The answer must be every line of the data that holds the word "because".

Version comparison data:
=== Begin Enclosure ===

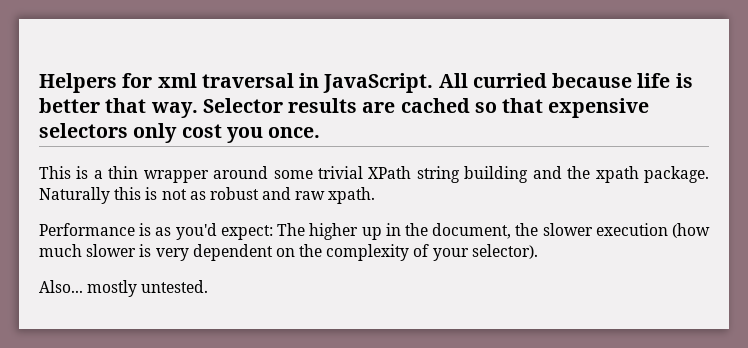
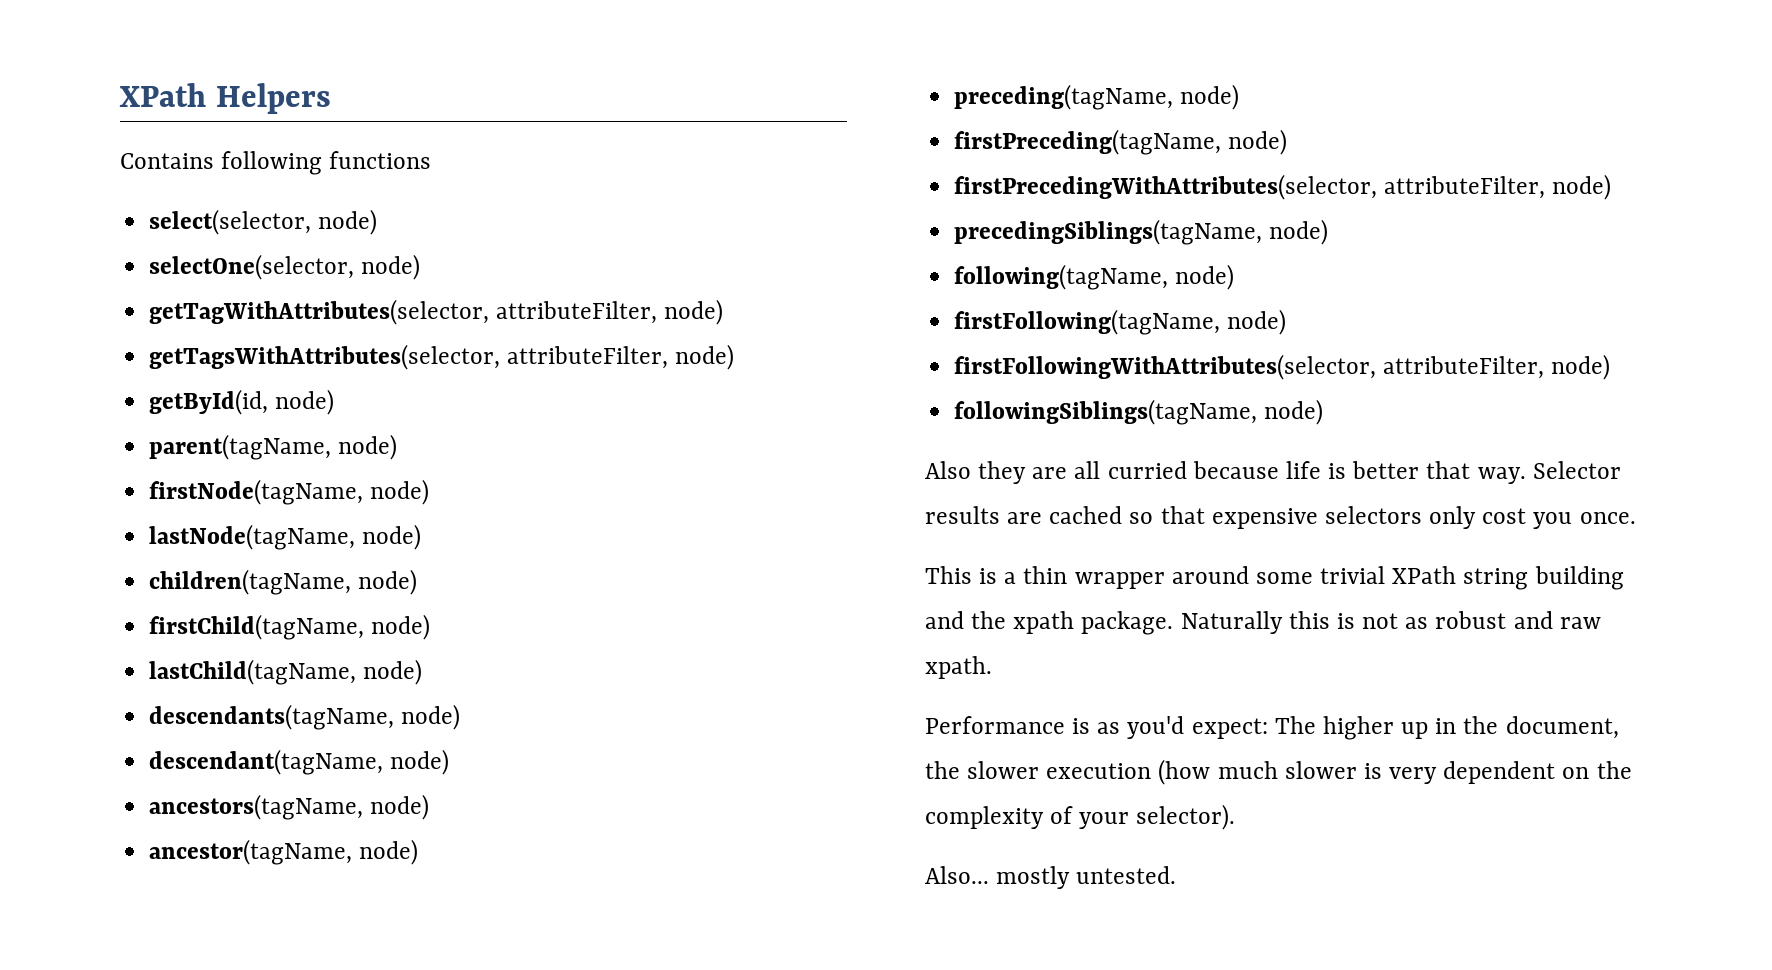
- Helpers for xml traversal in JavaScript. All curried because life is better that way.
+ XPath Helpers
+ Contains following functions
+ select(selector, node)
+ selectOne(selector, node)
+ getTagWithAttributes(selector, attributeFilter, node)
+ getTagsWithAttributes(selector, attributeFilter, node)
+ getById(id, node)
+ parent(tagName, node)
+ firstNode(tagName, node)
+ lastNode(tagName, node)
+ children(tagName, node)
+ firstChild(tagName, node)
+ lastChild(tagName, node)
+ descendants(tagName, node)
+ descendant(tagName, node)
+ ancestors(tagName, node)
+ ancestor(tagName, node)
+ preceding(tagName, node)
+ firstPreceding(tagName, node)
+ firstPrecedingWithAttributes(selector, attributeFilter, node)
+ precedingSiblings(tagName, node)
+ following(tagName, node)
+ firstFollowing(tagName, node)
+ firstFollowingWithAttributes(selector, attributeFilter, node)
+ followingSiblings(tagName, node)
+ Also they are all curried because life is better that way.

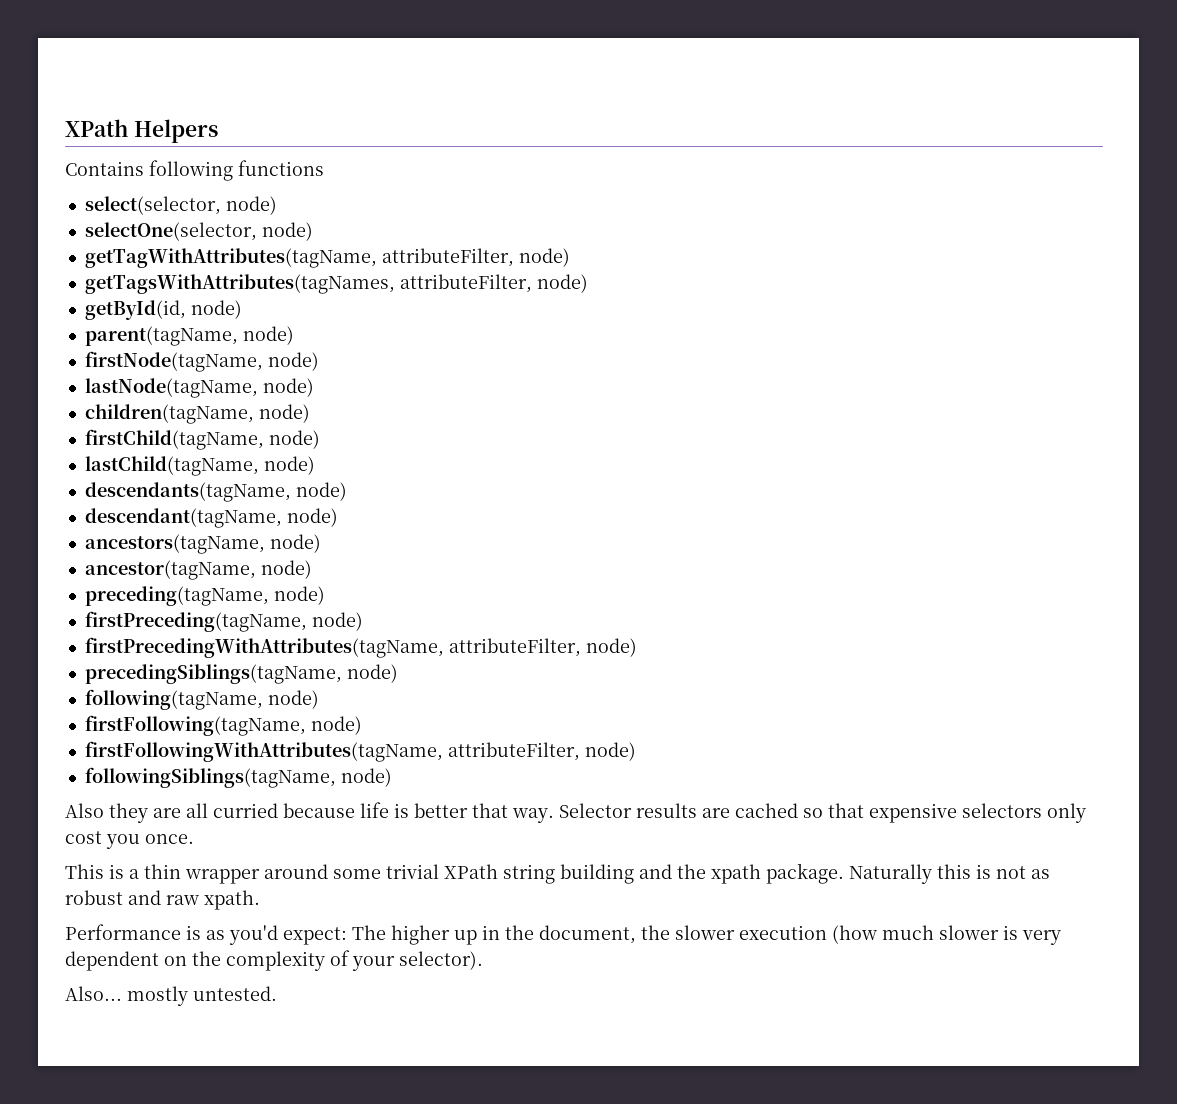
- getTagWithAttributes(selector, attributeFilter, node)
- getTagsWithAttributes(selector, attributeFilter, node)
+ getTagWithAttributes(tagName, attributeFilter, node)
+ getTagsWithAttributes(tagNames, attributeFilter, node)
- firstPrecedingWithAttributes(selector, attributeFilter, node)
+ firstPrecedingWithAttributes(tagName, attributeFilter, node)
- firstFollowingWithAttributes(selector, attributeFilter, node)
+ firstFollowingWithAttributes(tagName, attributeFilter, node)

=== End Enclosure ===

Task output:
- Helpers for xml traversal in JavaScript. All curried because life is better that way.
+ Also they are all curried because life is better that way.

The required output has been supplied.